Further, most of the senators appear in no mood to subject the Senate to what even Mr. Packwood has predicted would be a lurid spectacle of public hearings in which there could be open debate over the details of sexual encounters.

"Is that good for the Senate? I'm not sure that it is," Sen. Don Nickles, an Oklahoma Republican, said Tuesday before the Ethics Committee vote. "There is some feeling that the committee should just go ahead with its recommendations."

Last month, most of Mr. Packwood's Republican colleagues backed him, on a vote of 52-48, to reject a call for public hearings led by Sen. Barbara Boxer, a California Democrat, and supported by other female senators.

Even so, the Ethics Committee's decision to recommend Mr. Packwood's expulsion was unexpectedly severe. When the Senate recessed last month, most senators had expected the penalty to be a formal censure and a stripping of Mr. Packwood's chairmanship of the Finance Committee.

"I don't believe any of us who are not on the committee believed dTC that this severe penalty would be recommended," Sen. John McCain, an Arizona Republican, said last night.


Mr. Packwood said he had asked the chairman of the Ethics Committee, Sen. Mitch McConnell, a Kentucky Republican, whether the expulsion recommendation was based on the allegations concerning women or on the other charges. He said that Mr. McConnell replied that the committee members had varying reasons.

The case against Mr. Packwood stems from allegations that he engaged in sexual misconduct with 19 women over more than two dozen years. In one case, which came to light this summer, the woman was a 17-year-old intern at the time of the alleged offense.

The Ethics Committee also found "substantial and credible" evidence that Mr. Packwood had solicited a job for his ex-wife from lobbyists and business people with interests before committees where he was an influential member.

If Mr. Packwood resigns from the Senate, he will keep his retirement pay, health benefits and the privileges of being a senator, including access to the floor and to his party caucus, according to Senate sources. If Mr. Packwood is expelled, he would lose those benefits.

Yesterday's decision paves the way for a striking finale to a nearly three-year saga that has careened between soap opera and theater of the absurd.

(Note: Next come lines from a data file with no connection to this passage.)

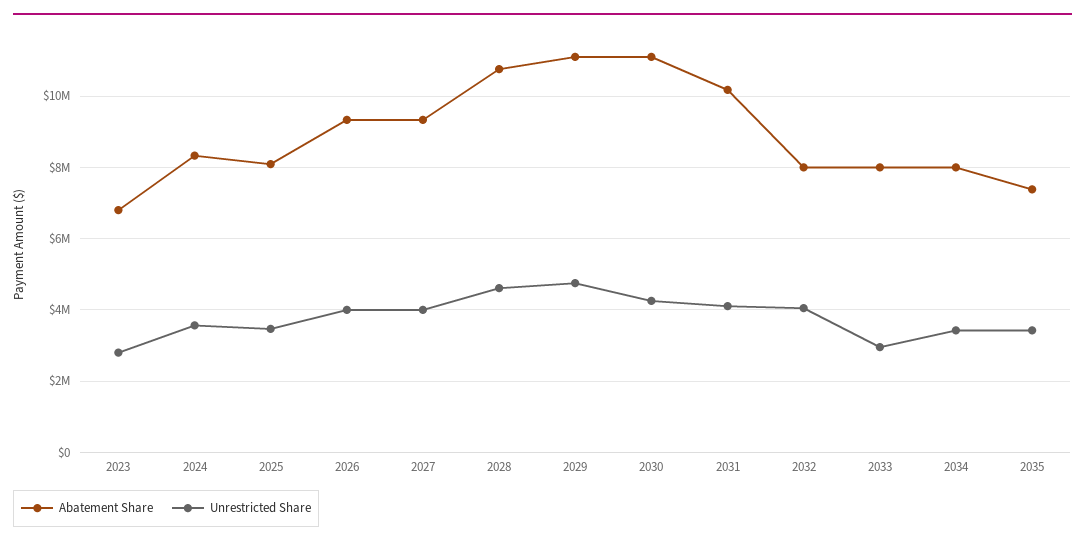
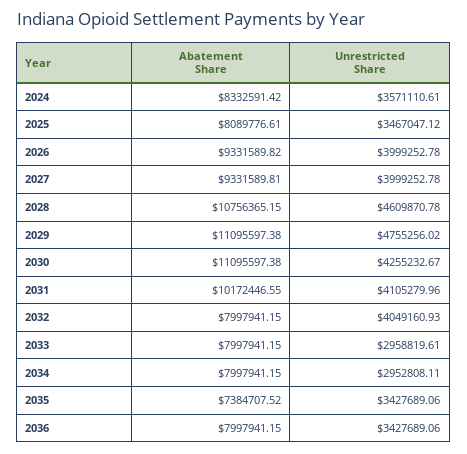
Abatement Share, 2023: 6800000 -> none
Unrestricted Share, 2023: 2800000 -> none
Unrestricted Share, 2034: 3400000 -> 2952808.11
Abatement Share, 2036: none -> 7997941.15
Unrestricted Share, 2036: none -> 3427689.06

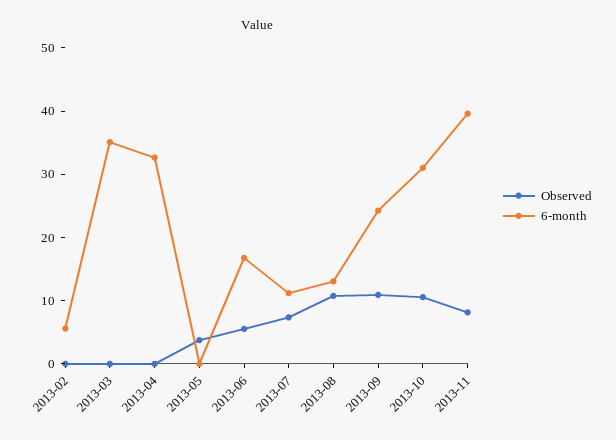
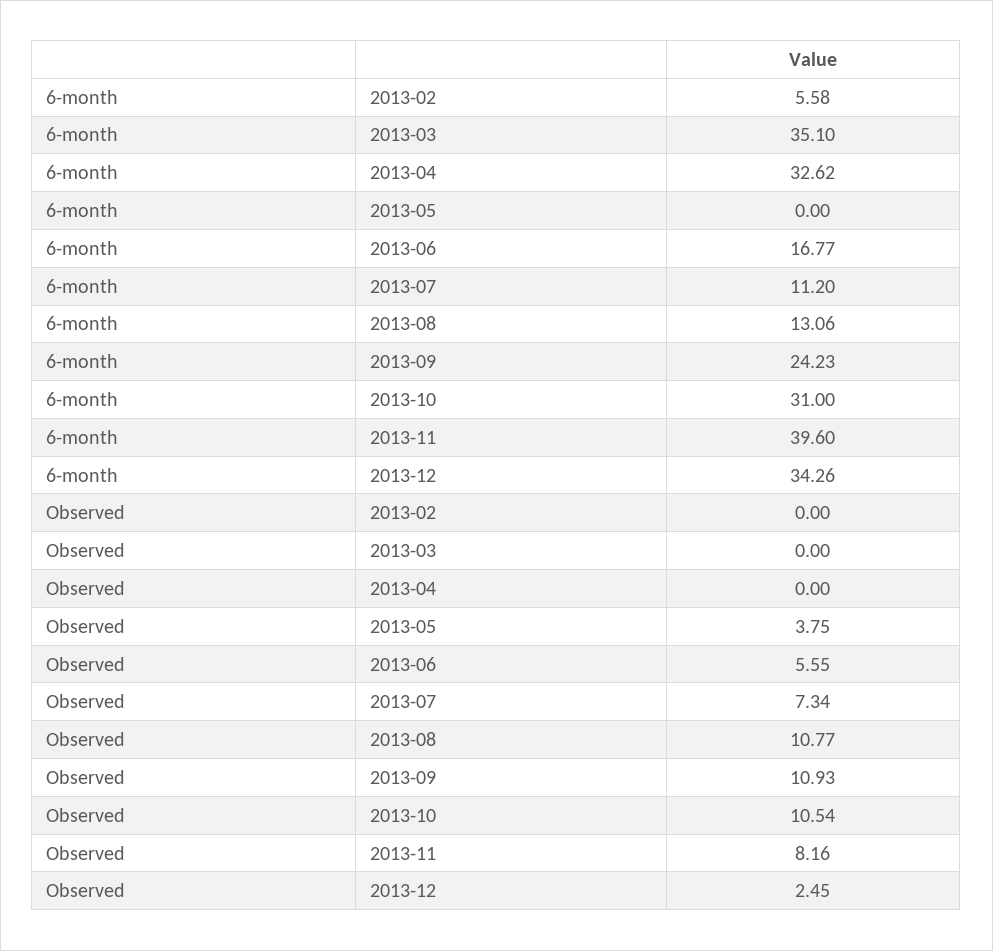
6-month, 2013-12: none -> 34.26
Observed, 2013-12: none -> 2.45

The first of what ultimately became nearly two dozen allegations of sexual misconduct by the senator between 1969 and 1990 were published in newspaper accounts after Mr. Packwood won election to a fifth term in 1992.


Mr. Packwood acknowledged that he might have been guilty of "boorish" behavior, which he blamed mostly on heavy drinking. He sought treatment for alcoholism and tried to put the issue behind him even as Oregon voters were seeking ways to impeach him or force a new election.

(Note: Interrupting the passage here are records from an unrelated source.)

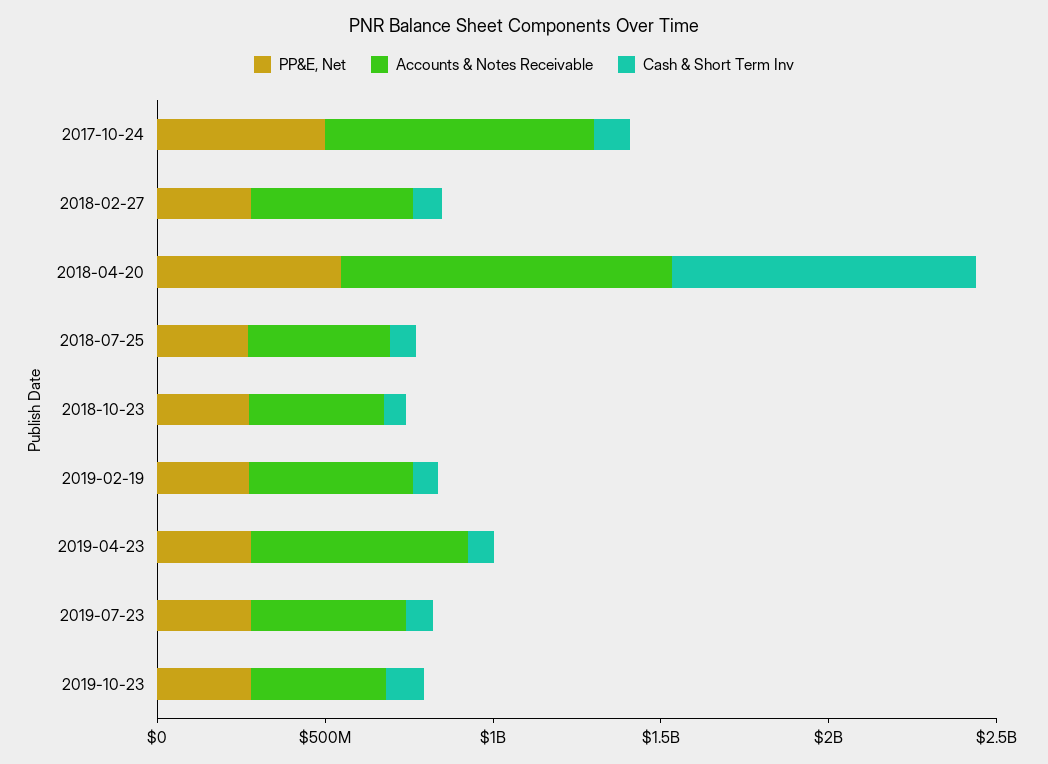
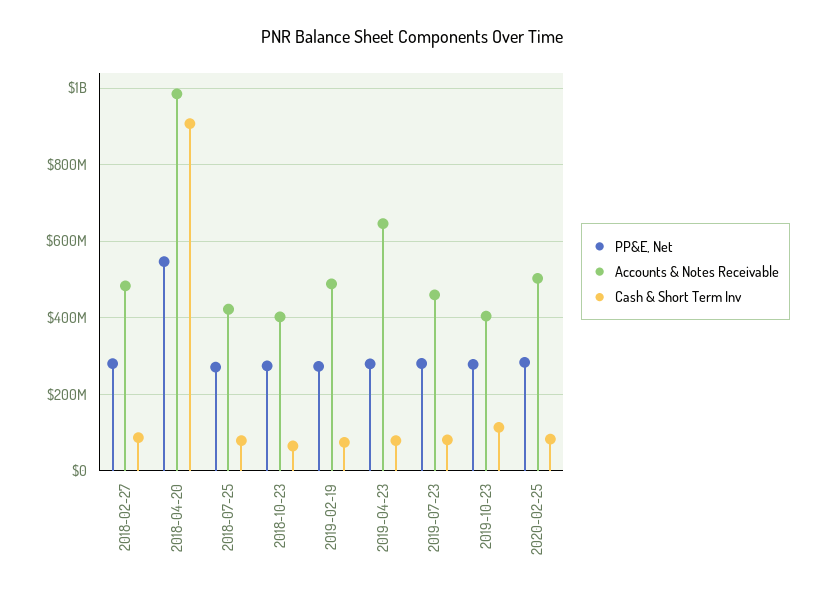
PP&E, Net, 2017-10-24: 500000000 -> none
Accounts & Notes Receivable, 2017-10-24: 800000000 -> none
Cash & Short Term Inv, 2017-10-24: 100000000 -> none
PP&E, Net, 2020-02-25: none -> 280000000
Accounts & Notes Receivable, 2020-02-25: none -> 500000000
Cash & Short Term Inv, 2020-02-25: none -> 80000000

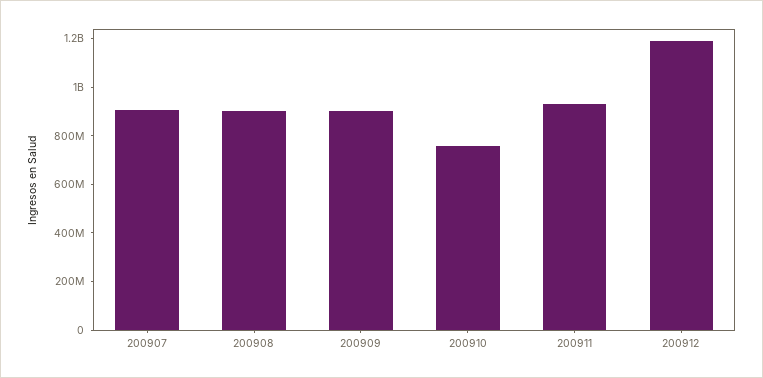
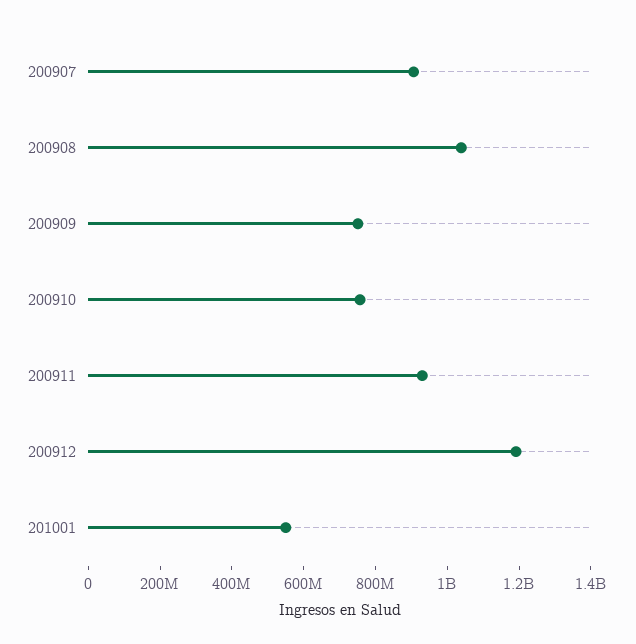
200908: 900000000 -> 1050000000
200909: 900000000 -> 750000000
201001: none -> 550000000

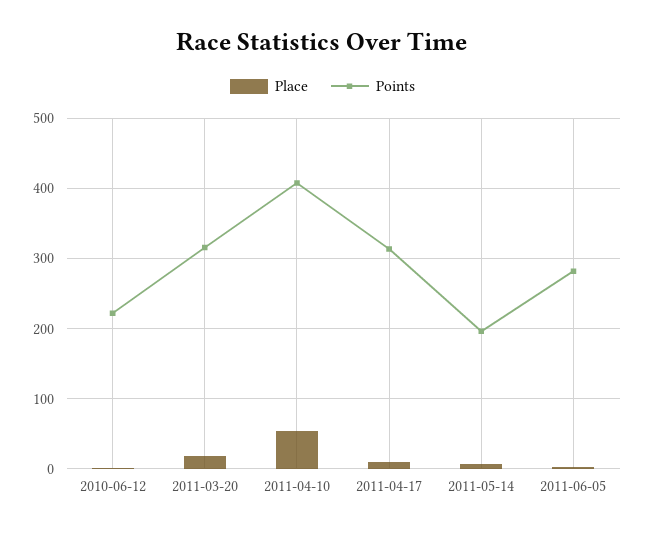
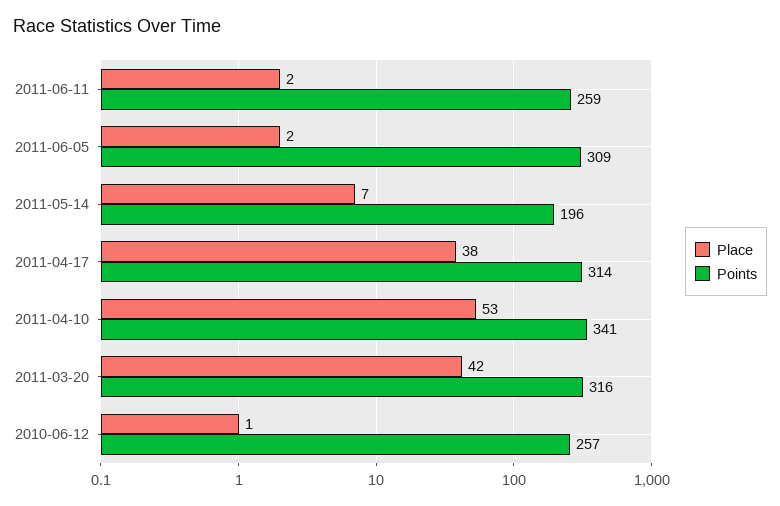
Points, 2010-06-12: 220 -> 257
Place, 2011-03-20: 20 -> 42
Points, 2011-04-10: 410 -> 341
Place, 2011-04-17: 10 -> 38
Points, 2011-06-05: 280 -> 309
Place, 2011-06-11: none -> 2
Points, 2011-06-11: none -> 259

By late 1993, a quiet probe by the Ethics Committee broke open when Mr. Packwood refused to turn over this diaries.

After an extraordinary and embarrassing two-day debate on the Senate floor, Mr. Packwood's colleagues voted overwhelmingly to force him to release the diaries -- a decision he fought through the federal courts and lost.

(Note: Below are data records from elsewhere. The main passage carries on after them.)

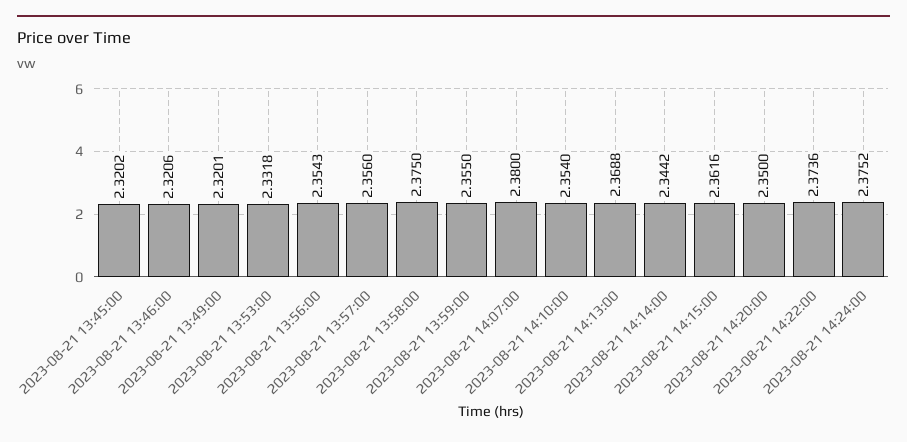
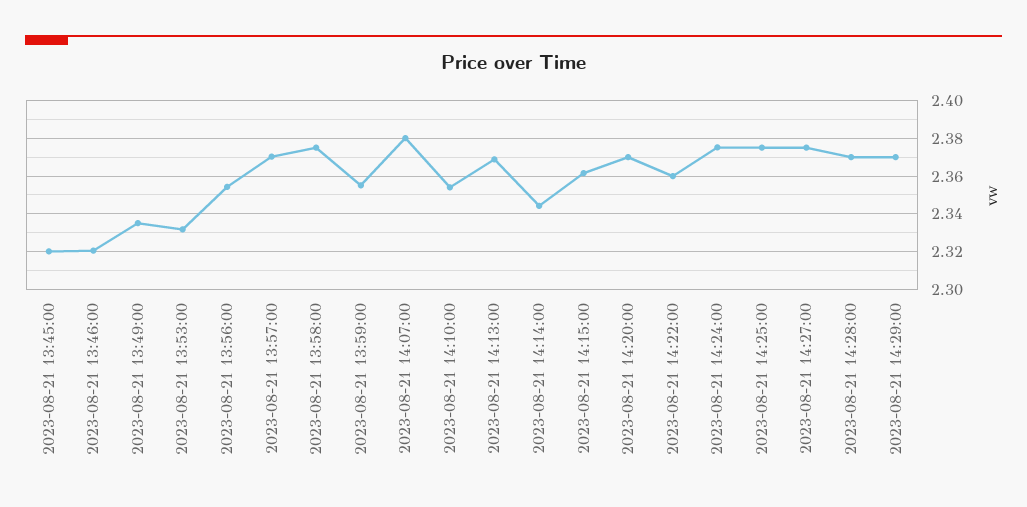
2023-08-21 13:49:00: 2.3201 -> 2.335
2023-08-21 13:57:00: 2.356 -> 2.37
2023-08-21 14:20:00: 2.35 -> 2.37
2023-08-21 14:22:00: 2.3736 -> 2.36
2023-08-21 14:25:00: none -> 2.375
2023-08-21 14:27:00: none -> 2.375
2023-08-21 14:28:00: none -> 2.37
2023-08-21 14:29:00: none -> 2.37

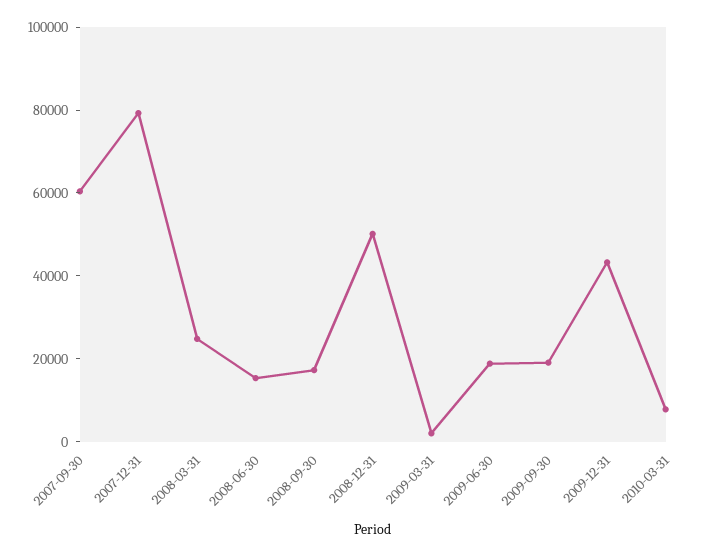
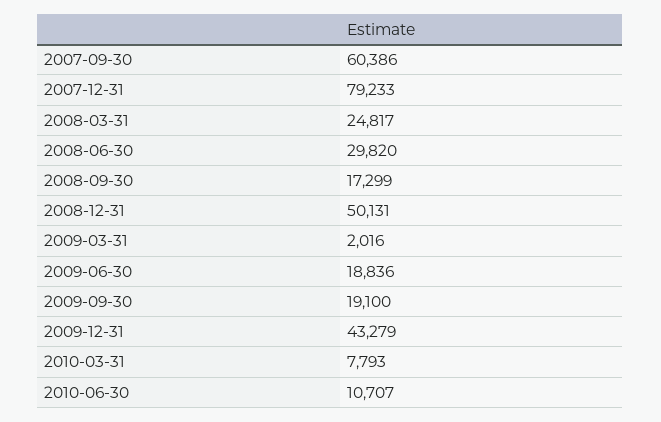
2008-06-30: 15000 -> 29820
2010-06-30: none -> 10707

But it wasn't until May that the committee finally reached a preliminary decision -- finding "substantial and credible evidence" that he had engaged in a pattern of sexual misconduct, tampered with the diary entries, and solicited a job for his ex-wife from lobbyists and businessmen with interests before his committee.

The panel apparently was prepared to announce its findings and recommendations in the Packwood case shortly before the Senate adjourned in early August. But action was delayed when two additional women came forward, including a former Senate intern who was 17 at the time of the alleged incident.

Most of Mr. Packwood's colleagues were startled -- and some Republicans supporters were angered two weeks ago -- when the senator suddenly reversed course and requested the public hearings he had stoutly resisted.


Mr. Packwood explained that he changed his mind after learning that the committee intended to release all of its "relevant" depositions and interviews with witnesses and the women who have leveled charges against him.